Problem statement: Exactly the lines below, starting with the one containing "- An open-access" and going on through the one containing "as tulip.pkg.<name>, and", must be reproduced, both ends included, and no pictures with them.

Records for the task:
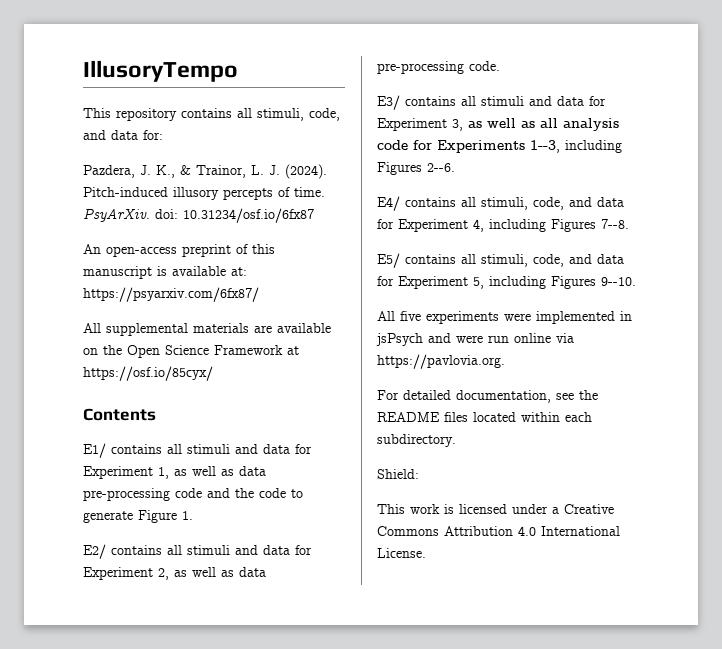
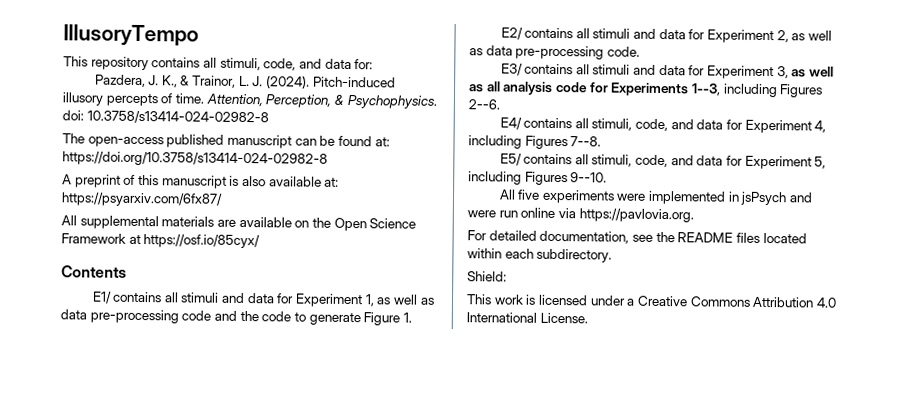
- PsyArXiv. doi: 10.31234/osf.io/6fx87
- An open-access preprint of this manuscript is available at: https://psyarxiv.com/6fx87/
+ Attention, Perception, & Psychophysics. doi: 10.3758/s13414-024-02982-8
+ The open-access published manuscript can be found at: https://doi.org/10.3758/s13414-024-02982-8
+ A preprint of this manuscript is also available at: https://psyarxiv.com/6fx87/

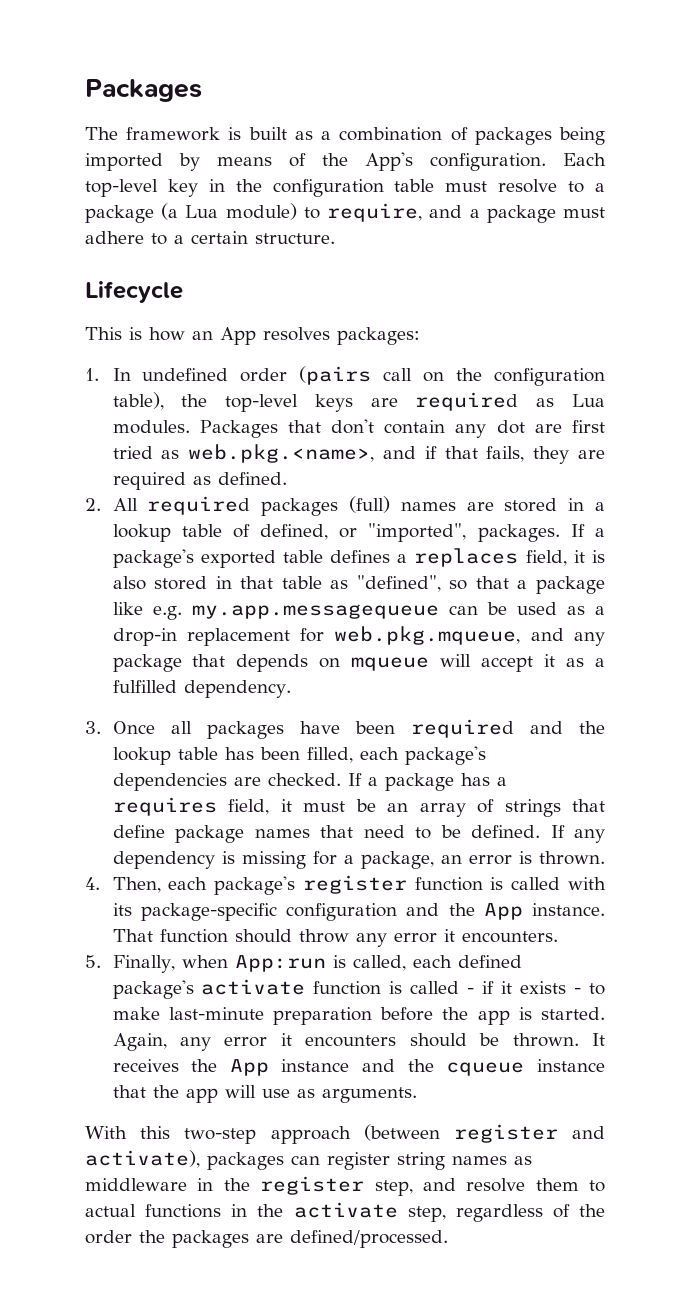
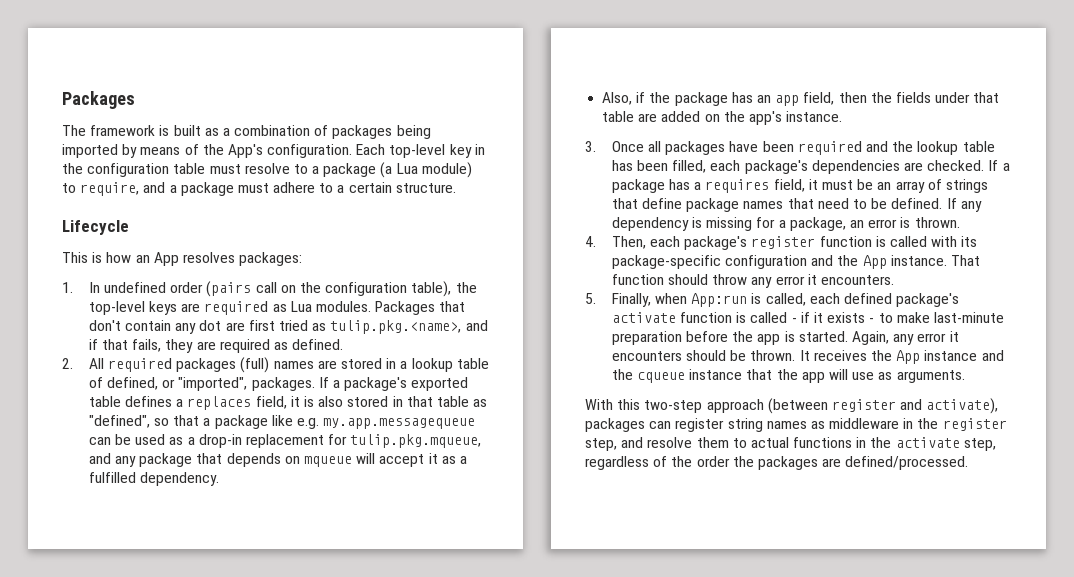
- Packages that don't contain any dot are first tried as web.pkg.<name>, and if that fails, they are required as defined.
+ Packages that don't contain any dot are first tried as tulip.pkg.<name>, and if that fails, they are required as defined.
- If a package's exported table defines a replaces field, it is also stored in that table as "defined", so that a package like e.g. my.app.messagequeue can be used as a drop-in replacement for web.pkg.mqueue, and any package that depends on mqueue will accept it as a fulfilled dependency.
+ If a package's exported table defines a replaces field, it is also stored in that table as "defined", so that a package like e.g. my.app.messagequeue can be used as a drop-in replacement for tulip.pkg.mqueue, and any package that depends on mqueue will accept it as a fulfilled dependency.
+ Also, if the package has an app field, then the fields under that table are added on the app's instance.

Answer to this task:
- An open-access preprint of this manuscript is available at: https://psyarxiv.com/6fx87/
+ Attention, Perception, & Psychophysics. doi: 10.3758/s13414-024-02982-8
+ The open-access published manuscript can be found at: https://doi.org/10.3758/s13414-024-02982-8
+ A preprint of this manuscript is also available at: https://psyarxiv.com/6fx87/

- Packages that don't contain any dot are first tried as web.pkg.<name>, and if that fails, they are required as defined.
+ Packages that don't contain any dot are first tried as tulip.pkg.<name>, and if that fails, they are required as defined.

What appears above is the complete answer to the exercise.